→ **Work instruction**
Pictures in the listing below are skipped, while the lines from the "text: Технические ->" line through the "-> <tr> <td>Внешние" line are returned word for word.

→ **Material provided**
§ §
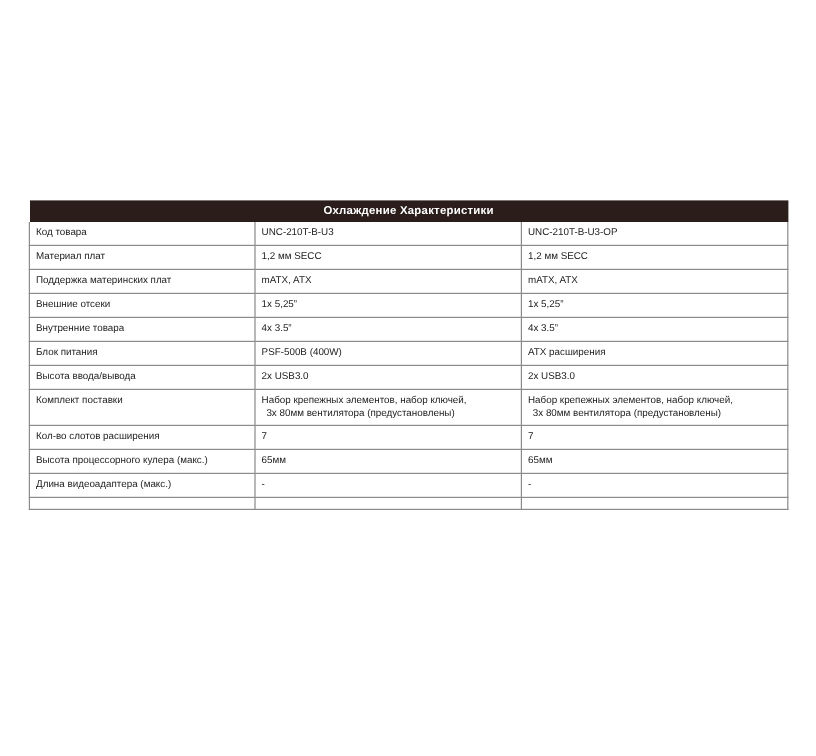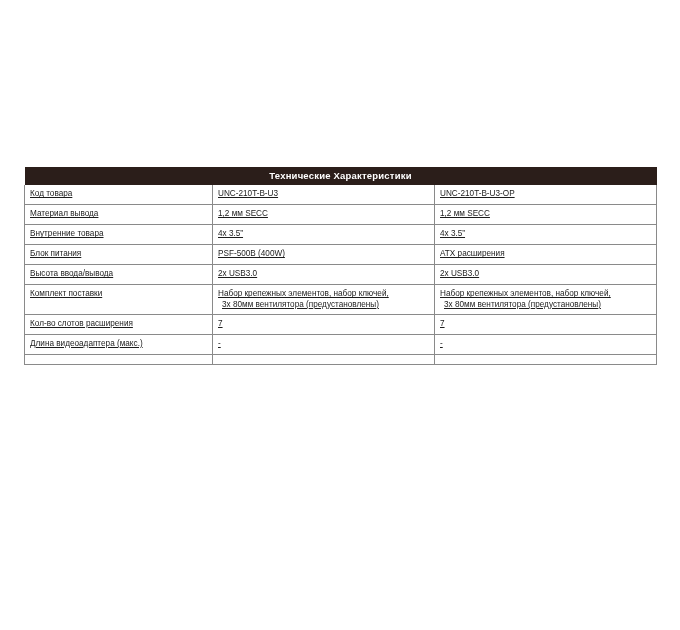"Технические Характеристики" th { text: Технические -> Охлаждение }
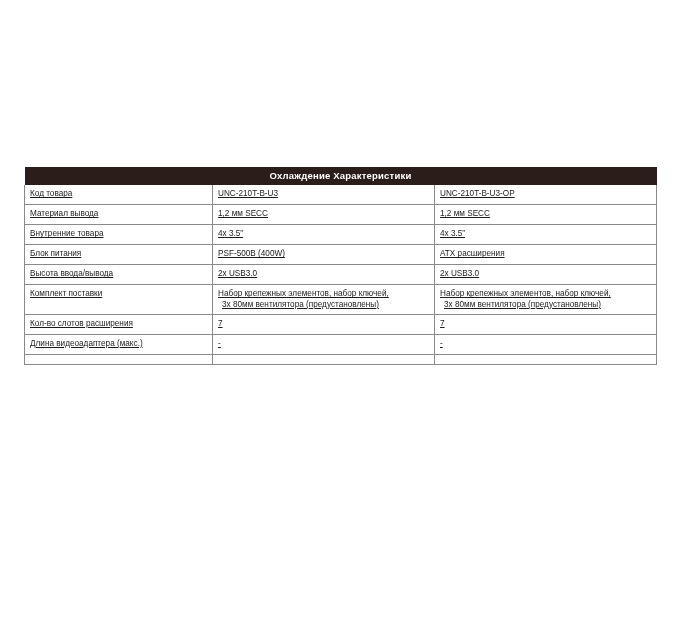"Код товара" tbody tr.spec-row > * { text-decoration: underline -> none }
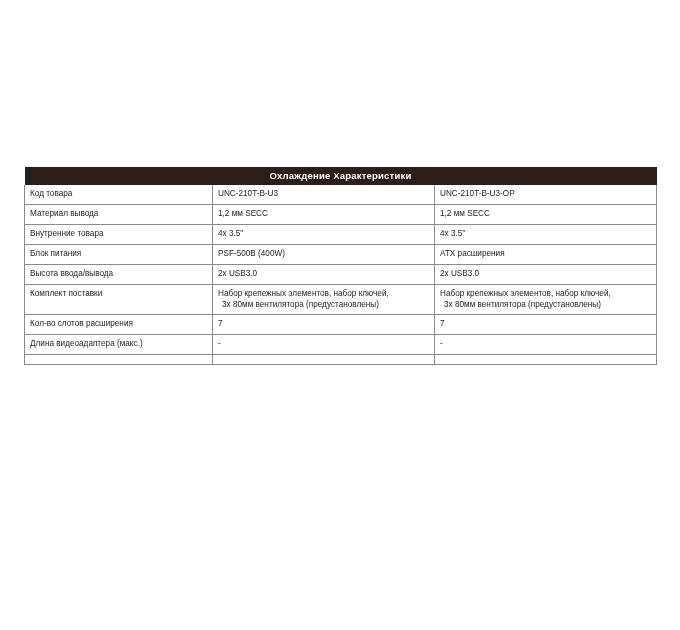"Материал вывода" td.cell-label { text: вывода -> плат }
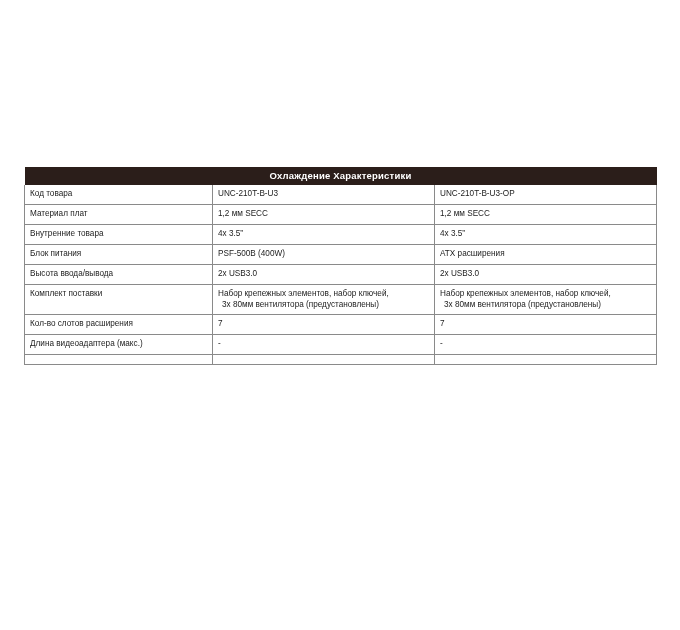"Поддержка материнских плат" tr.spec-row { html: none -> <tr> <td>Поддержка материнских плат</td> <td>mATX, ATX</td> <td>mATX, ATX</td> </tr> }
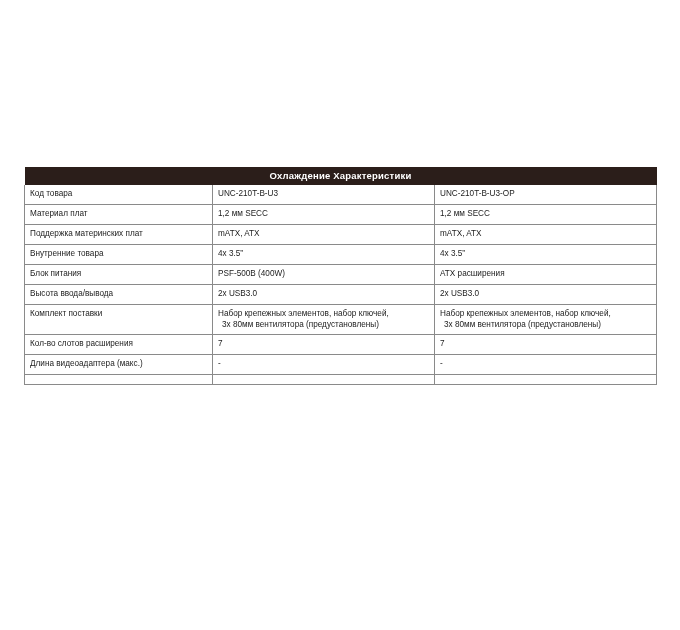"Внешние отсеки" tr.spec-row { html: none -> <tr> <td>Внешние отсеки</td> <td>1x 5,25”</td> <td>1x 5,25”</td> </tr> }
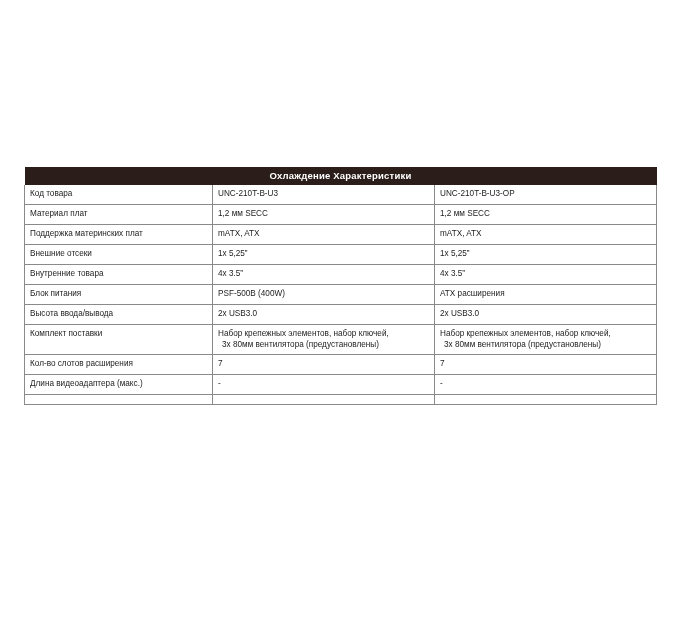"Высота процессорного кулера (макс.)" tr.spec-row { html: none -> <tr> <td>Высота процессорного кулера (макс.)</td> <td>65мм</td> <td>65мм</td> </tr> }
§ §
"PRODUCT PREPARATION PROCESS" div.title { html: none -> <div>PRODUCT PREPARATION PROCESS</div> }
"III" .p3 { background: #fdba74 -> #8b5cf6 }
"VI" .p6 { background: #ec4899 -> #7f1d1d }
§ §
→ **Your response**
"Технические Характеристики" th { text: Технические -> Охлаждение }
"Код товара" tbody tr.spec-row > * { text-decoration: underline -> none }
"Материал вывода" td.cell-label { text: вывода -> плат }
"Поддержка материнских плат" tr.spec-row { html: none -> <tr> <td>Поддержка материнских плат</td> <td>mATX, ATX</td> <td>mATX, ATX</td> </tr> }
"Внешние отсеки" tr.spec-row { html: none -> <tr> <td>Внешние отсеки</td> <td>1x 5,25”</td> <td>1x 5,25”</td> </tr> }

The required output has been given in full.